Menschenrechtsverletzung: Deutsch-Türke Murat Kurnaz fordert Schließung von Guantánamo​

Acht Jahre nach seiner Entlassung aus Guantánamo​ hat der einstige Häftling Murat Kurnaz seinen Kampf gegen das umstrittene Gefangenenlager verschärft. In Genf forderte er die Vereinten Nationen nun zur Schließlung der Anlage auf. Ihn selbst habe der Aufenthalt fünf Jahre seines Lebens gekostet.

Der in Deutschland geborene und aufgewachsene türkischer Staatsbürger, Murat Kurnaz, wurde von Januar 2002 bis August 2006 ohne Anklage im Gefangenenlager der Guantánamo​ Bay Naval Base festgehalten. Mittlerweile hat er seine Erlebnisse in Haft zu Papier gebracht. Seine Autobiografie „Fünf Jahre meines Lebens“ wurde im vergangenen Jahr verfilmt. Der 32-Jährige hatte nun Gelegenheit, im schweizerischen Genf vor dem UN-Ausschuss gegen Folter vorzusprechen. Die USA muss sich vom Gremium den Vorwurf der Verletzung von Menschenrechten gefallen lassen.

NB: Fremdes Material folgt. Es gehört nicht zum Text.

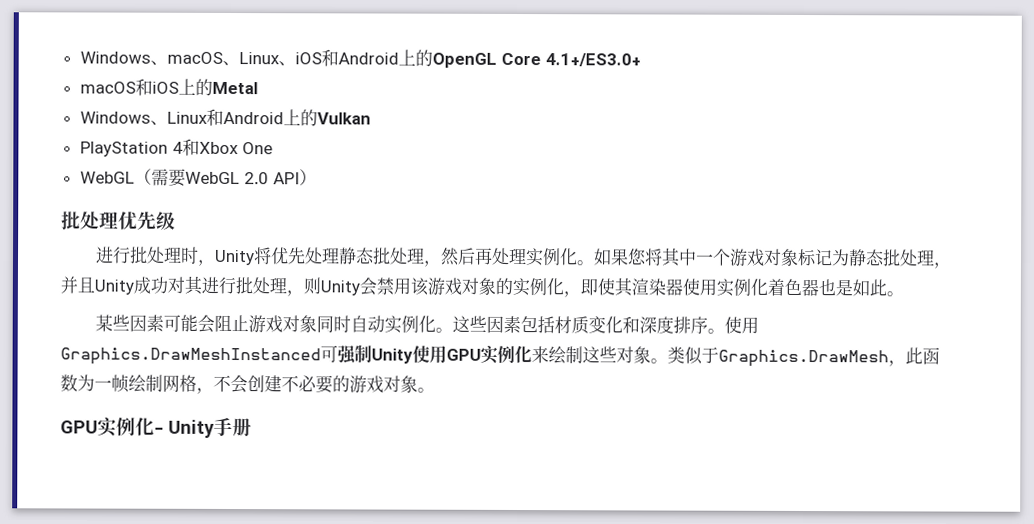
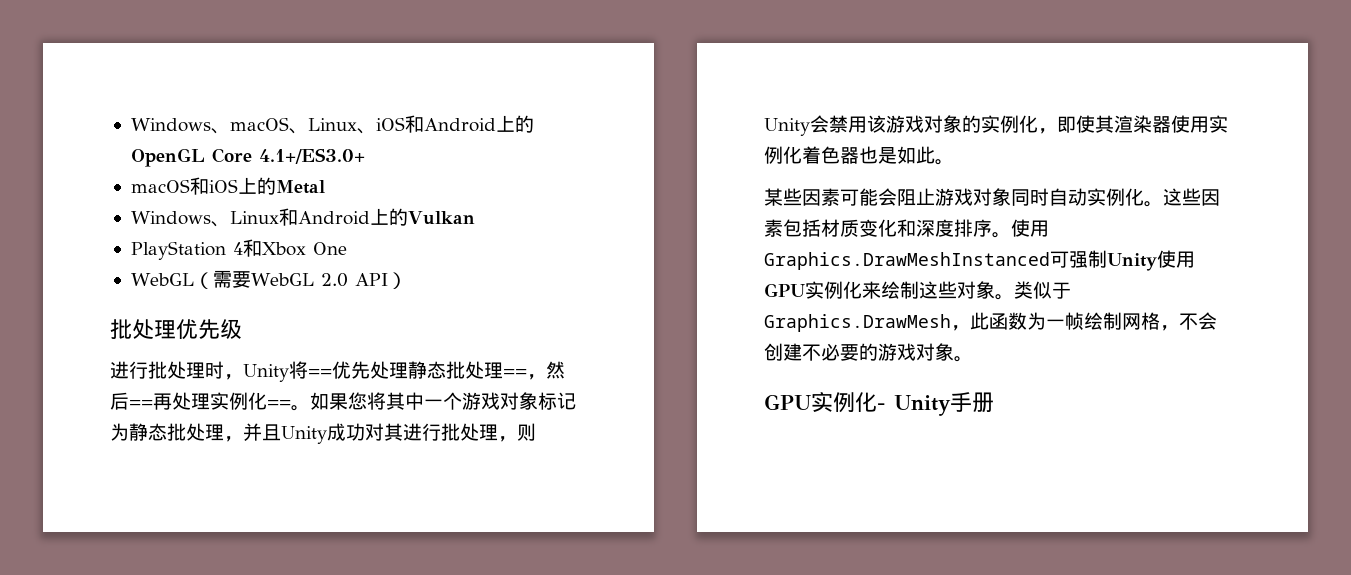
- 进行批处理时，Unity将优先处理静态批处理，然后再处理实例化。
+ 进行批处理时，Unity将==优先处理静态批处理==，然后==再处理实例化==。

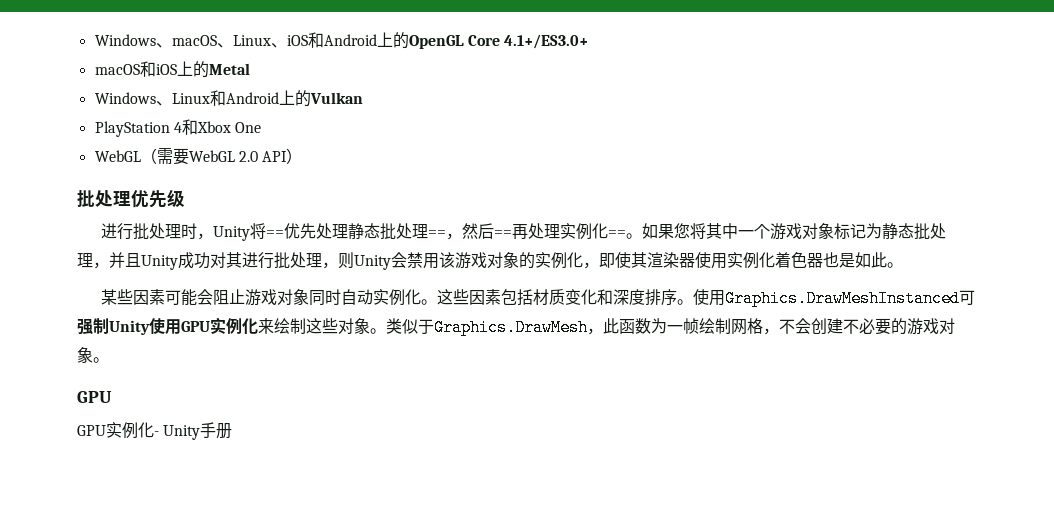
  类似于Graphics.DrawMesh，此函数为一帧绘制网格，不会创建不必要的游戏对象。
+ GPU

Ich fünf Jahre meines Lebens in Guantánamo​ verloren. Ich werde nicht damit aufhören, von der Folter durch die US-Regierung zu erzählen und ich auch weiterhin für andere in Guantánamo​ sprechen“, zitiert ihn die türkische Nachrichtenagentur Anadolu.

Kurnaz war in dieser Woche nach Genf gekommen, um die Vereinten Nationen (UN) darum zu bitten, die USA zu einer Schließung der Anlage aufzufordern. Bereits am Dienstag, also am Tag vor dem zweitägigen Panel des UN-Ausschusses gegen Folter, habe Kurnaz vor dem zehnköpfigen Gremium sprechen können. „Ich wurde 2001 ohne Erklärung mit 19 Jahren in Pakistan verhaftet. Die pakistanische Polizei verkaufte mich für 3000 US-Dollar Kopfgeld an die US-Streitkräfte“, so der gebürtige Bremer. Dann sei er zunächst nach Kandahar in Afghanistan gekommen und schließlich nach Guantánamo​ überstellt worden. „Acht Jahre nach meiner Freilassung kann ich es nicht glauben, dass Guantánamo​ noch immer geöffnet ist.“ Und das, obschon es US-Präsident Barack Obama bereits vor fünf Jahren zugesagt hätte.

Er habe eigentlich während seiner Haft eine faire Behandlung durch die Amerikaner erwartet. Doch ihm sei genau das Gegenteil widerfahren. Seinen Angaben zufolge sei er wiederholt gefoltert worden. Neben Schlägen sei ihm erzwungener Schlafentzug und Waterboarding widerfahren. Auch Nahrung sei ihm über einen längeren Zeitraum entzogen worden. Darüber hinaus habe er auch eine religiöse Unterdrückung erdulden müssen. „Während wir beteten, traten sie gegen die Türen, hörten laut Musik und übergossen uns mit Wasser.“ Noch immer leide er unter den Folgen der physischen und psychischen Misshandlungen.

Während seiner Haftzeit habe er jedoch nie die Hoffnung verloren, eines Tages doch freizukommen. Mittlerweile seien mehr als die Hälfte der 148 Gefangenen freigesprochen worden, so Kurnaz. Doch die USA weigere, sie freizulassen.

Mittlerweile haben die USA vor dem UN-Untersuchungsausschuss offiziell zugegeben, dass sie nach den Terroranschlägen vom 11. September 2011 gefoltert haben. Man sei seinen eigenen Werten nicht immer treu geblieben. Dafür wolle man nun die Verantwortung übernehmen, signalisierte US-Regierungsberaterin Mary McLeod in der Schweiz.

Das Panel war die erste Anhörung zu Folter durch die USA seit dem Jahr 2006. Bereits am Mittwoch war es in Genf um das Gefangenenlager auf Kuba sowie die Misshandlungen von Gefangenen im irakischen Abu Ghraib gegangen. Aufgeworfen wurden außerdem generelle Fragen zur Lage in US-Gefängnissen, zur Todesstrafe, zum Umgang mit Migranten und zur Polizeigewalt.

Neben Kurnaz wurden auch die Eltern des vor drei Monaten von einem weißen Polizisten erschossenen schwarzen US-Teenagers Michael Brown gehört (mehr hier). Der Ausschuss will  seinen Bericht am 28. November vorlegen. Darüber hinaus soll es konkrete Empfehlungen für Washington geben.